Kind of true, but poor David Metzger who just asked a simple question and said, 'Thanks for your thoughts.' If people want to obsess about small details then let 'em, I say. And at any rate, if someone doesn't wonder about such things then they probably don't care much about the world of blades anyway, and it's natural to ask, as Lefty said. Also, I wouldn't want people to feel shy or foolish about asking 'dumb' questions. Of course all the questions that I have asked in the past have been highly intelligent and informed, I'm sure. :dontknow:

Vertigo
12-04-2012, 08:24 PM
You might be right, but it's a natural question to ask. It's another factor, and as you said, perhaps the easiest to centre out. A normal starting point when buying your first expensive (Japanese, perhaps) knife is, "What type of knife"? And the next question is surely going to be, "what size?". It's just how our brains work.

That's fair, it just seems irresponsible to respond to that question with dozens of generalizations, anecdotes, and outright falsehoods that only serve to obfuscate the buyer's real need. It's been brought to my attention, however, that I'm being an impetuous ass, so I'll leave it at that and excuse myself from the piss I just sprayed everywhere. Huzzah!

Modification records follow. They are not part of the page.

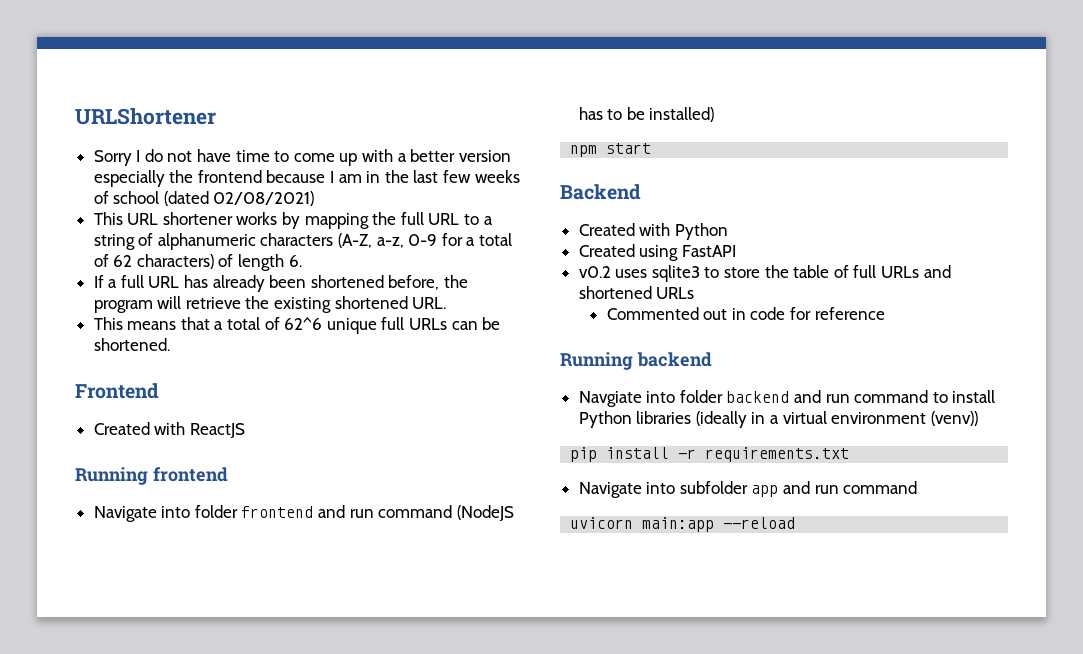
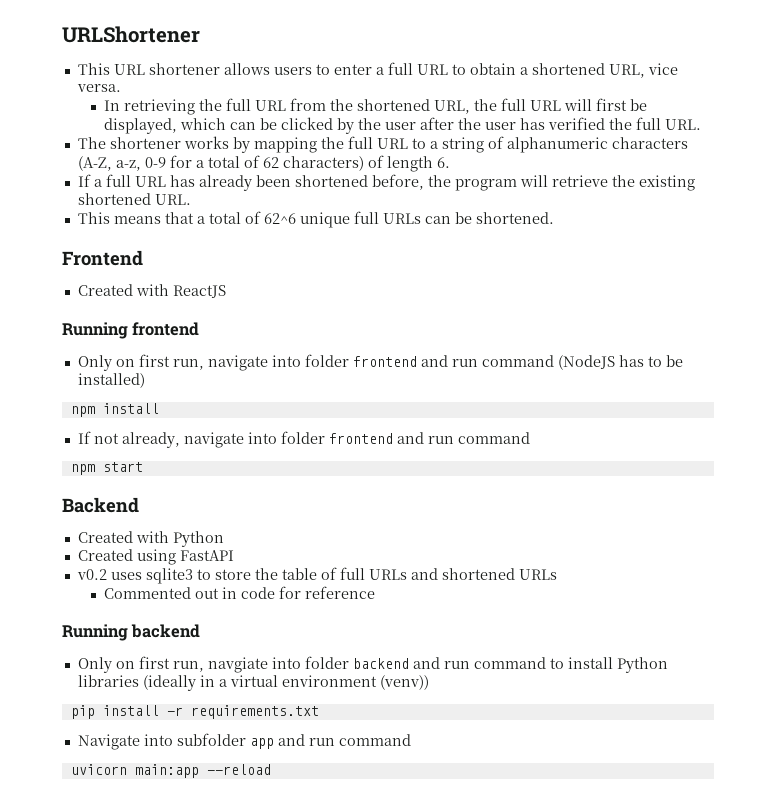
[93,149,511,166] [93,170,520,187] [93,191,315,206] [93,212,159,225] Sorry I do not have time to come up with a better version especially the frontend because I am in the last few weeks of school (dated 02/08/2021) // This URL -> [77,62,678,78] [76,84,121,92] [103,98,647,115] [103,117,701,134] [77,137,106,149] This URL shortener allows users to enter a full URL to obtain a shortened URL, vice versa. // In retrieving the full URL from the shortened URL, the full URL will first be displayed, which can be clicked by the user after the user has verified the full URL. // The
[93,506,157,522] Navigate -> [77,354,268,371] Only on first run, navigate
(715, 114) none -> [70,403,159,417] [77,431,530,448] // npm install // If not already, navigate into folder frontend and run command
[578,391,642,407] Navgiate -> [77,656,268,673] Only on first run, navgiate

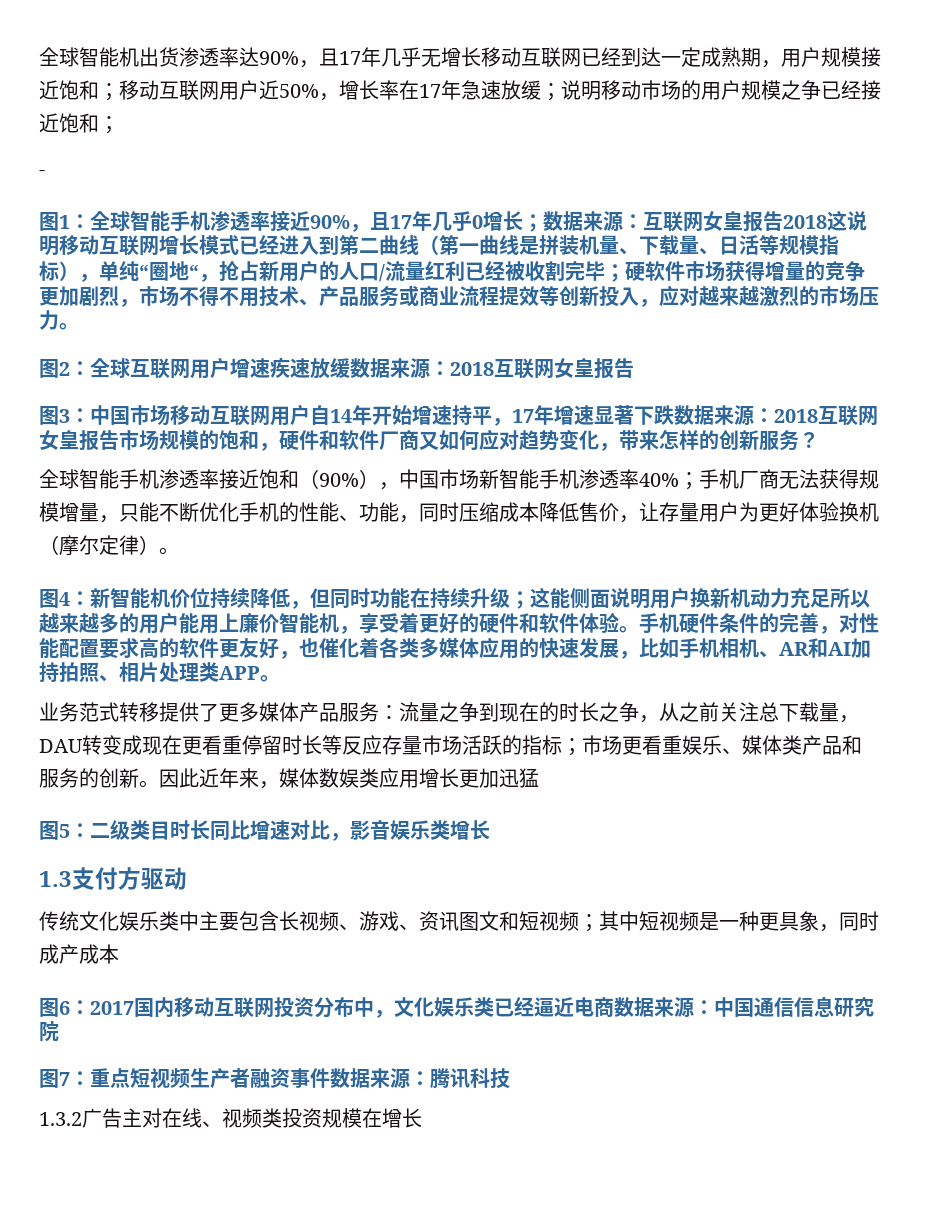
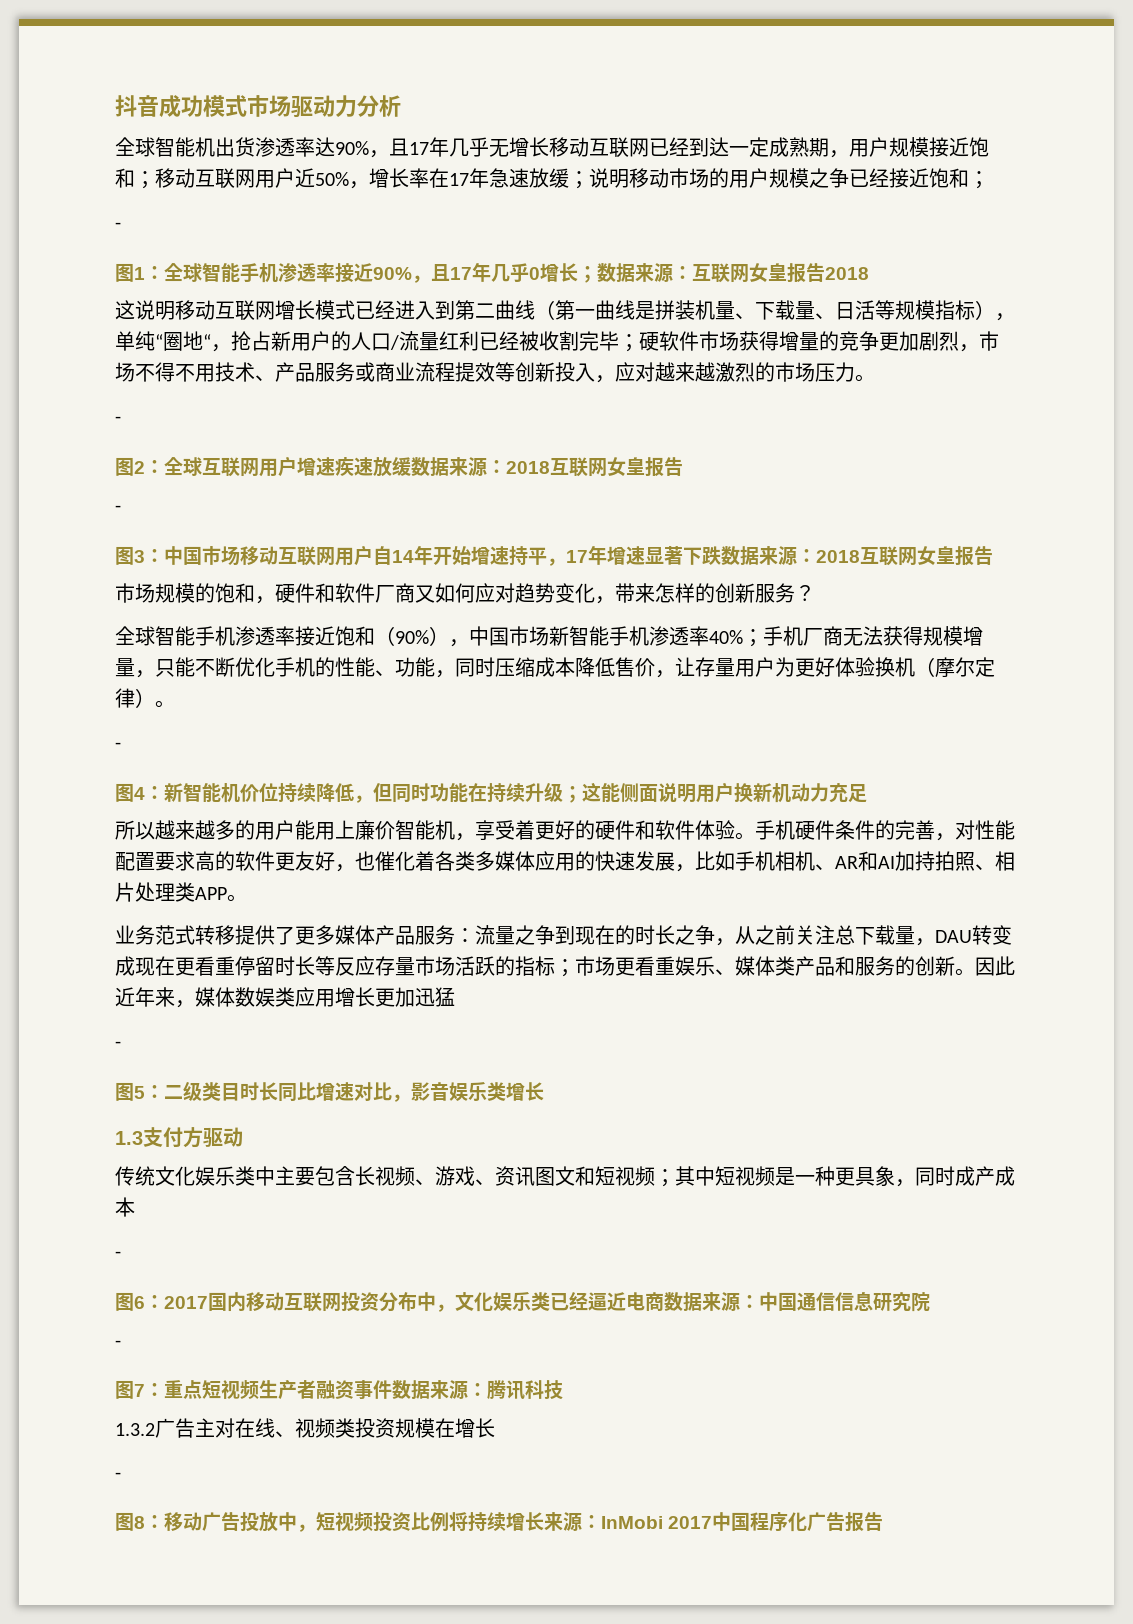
(39, 56) none -> [115,95,401,118] 抖音成功模式市场驱动力分析 //
(827, 222) none -> (869, 273) //
(79, 326) none -> [115,416,121,423] // -
(634, 368) none -> [115,505,121,512] // -
(119, 440) none -> (993, 555) //
(179, 551) none -> [115,742,121,749] // -
(830, 598) none -> (867, 793) //
(539, 778) none -> [115,1041,121,1048] // -
(119, 954) none -> [115,1251,121,1258] // -
(59, 1031) none -> [115,1340,121,1347] // -
(422, 1118) none -> [115,1472,121,1479] [115,1512,884,1532] // - // 图8：移动广告投放中，短视频投资比例将持续增长来源：InMobi 2017中国程序化广告报告

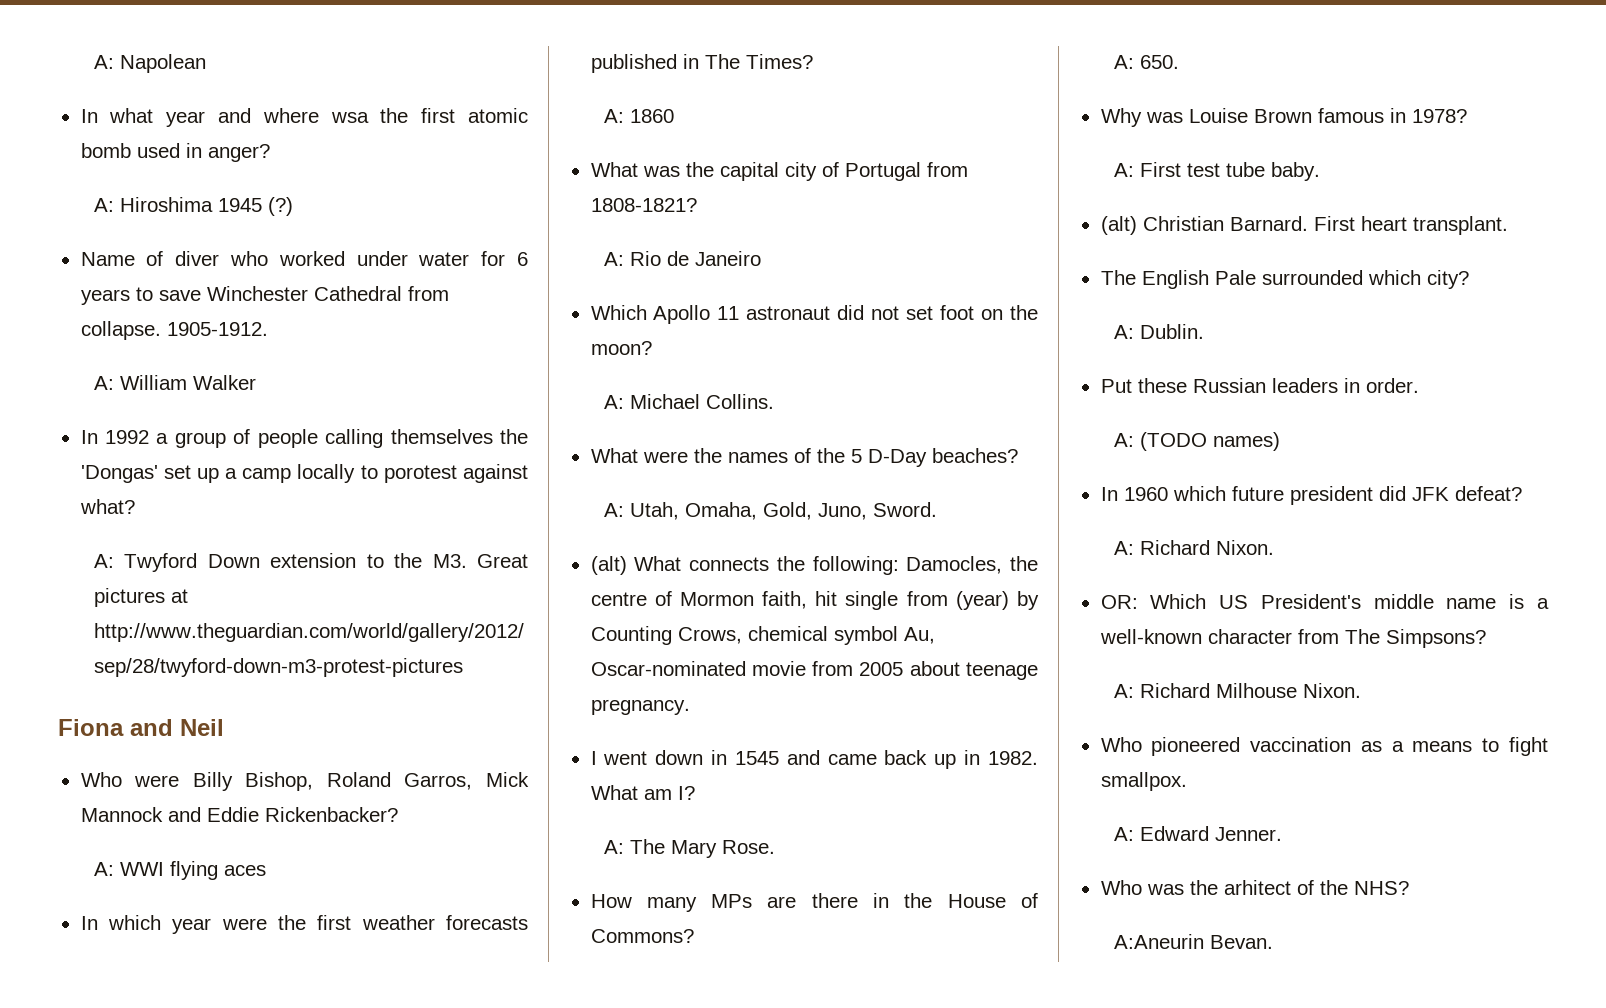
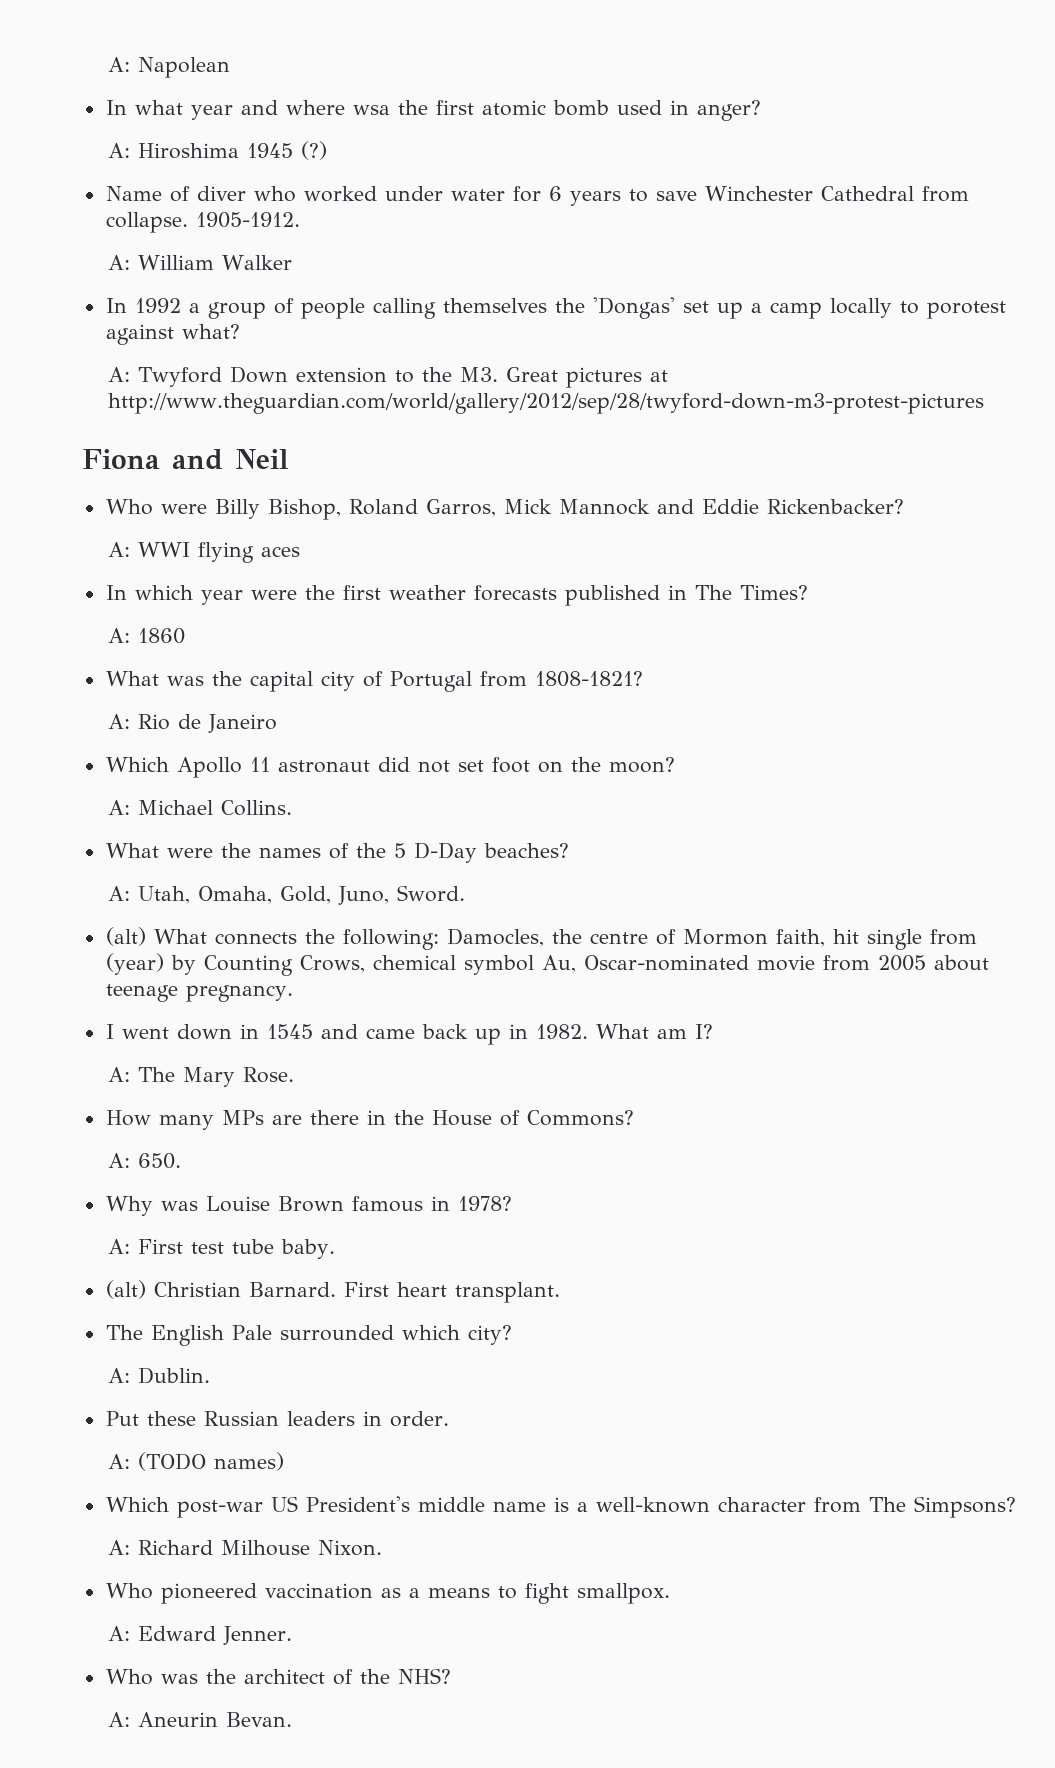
[1100,486,1522,505] [1113,540,1274,555] [1100,594,1207,609] In 1960 which future president did JFK defeat? // A: Richard Nixon. // OR: Which -> [105,1497,263,1518] Which post-war
[1223,880,1291,895] arhitect -> [243,1669,325,1684] architect
[1113,934,1204,949] A:Aneurin -> [108,1712,219,1727] A: Aneurin

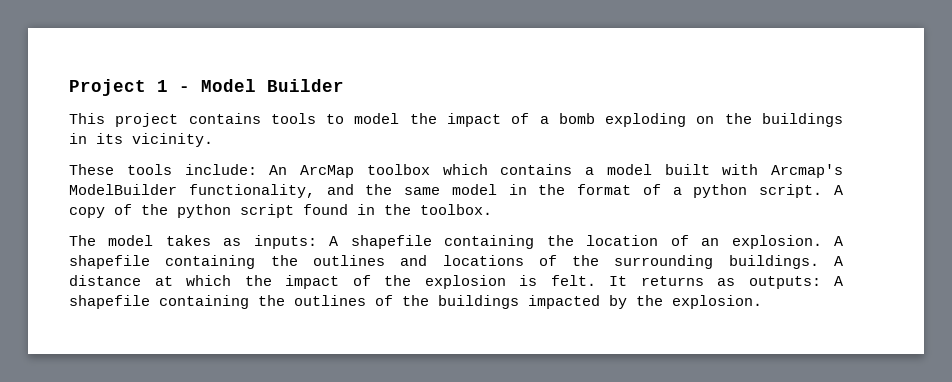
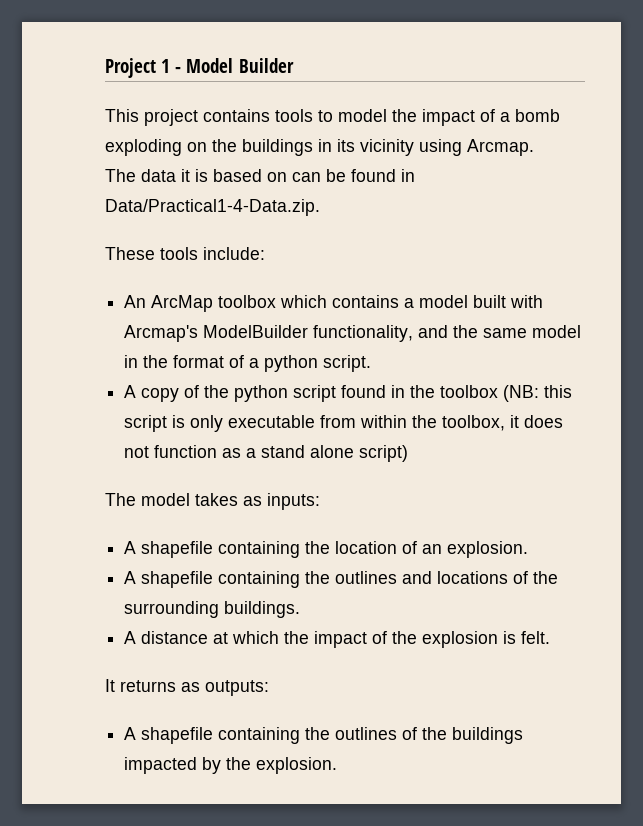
[132,133,213,147] vicinity. -> [360,139,534,156] [105,169,415,182] [105,199,320,216] vicinity using Arcmap. // The data it is based on can be found in Data/Practical1-4-Data.zip.
(257, 169) none -> (265, 253) //
(823, 191) none -> (372, 363) //
[420,204,492,215] toolbox. -> [440,385,573,402] [124,415,564,432] [124,445,409,462] toolbox (NB: this script is only executable from within the toolbox, it does not function as a stand alone script)
(317, 242) none -> (320, 501) //
(822, 242) none -> (529, 549) //
(819, 262) none -> (301, 609) //
(596, 280) none -> (551, 637) //
(821, 282) none -> (269, 688) //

http://www.souppilgrim.com/orglif/doh.jpg

Lefty
12-04-2012, 08:34 PM
Haha. Jack, you're a good guy, and I know what you're saying. In a way, it's the same thing I've always said about a good gyuto type petty or a 210 gyuto.

Anywho....

David Metzger
12-05-2012, 12:17 AM
Well thanks everyone for your thoughts. It was an interesting point about the cutting boards size. Probably a short 240mm or long 210mm is right for me. I knew 240mm sets the gold standard here and I was really surprised to hear so many of you pretty happy with your 210mm. Now is a western handle or wa handle better. JUST KIDDING! Thanks again David

ChiliPepper
12-05-2012, 06:48 PM
Man do I love this forum! and after this thread I would start a petition to be sent to all knifemakers to drop production of nonsensical 210 and 240 mm blades and create a new class @225mm! :knight:

DeepCSweede
12-05-2012, 07:17 PM
Well thanks everyone for your thoughts. It was an interesting point about the cutting boards size. Probably a short 240mm or long 210mm is right for me. I knew 240mm sets the gold standard here and I was really surprised to hear so many of you pretty happy with your 210mm. Now is a western handle or wa handle better. JUST KIDDING! Thanks again David

David - I don't know where you live but there are a lot of great folks on the forum who may invite you over or let you borrow a knife or two to see what you like if you are in their area. Otherwise you can also see if there is a shop nearby that you can try a few out to see what you like.

EdipisReks
12-05-2012, 07:53 PM
It's been brought to my attention, however, that I'm being an impetuous ass, so I'll leave it at that and excuse myself from the piss I just sprayed everywhere.

whoever told you that is the impetuous ass.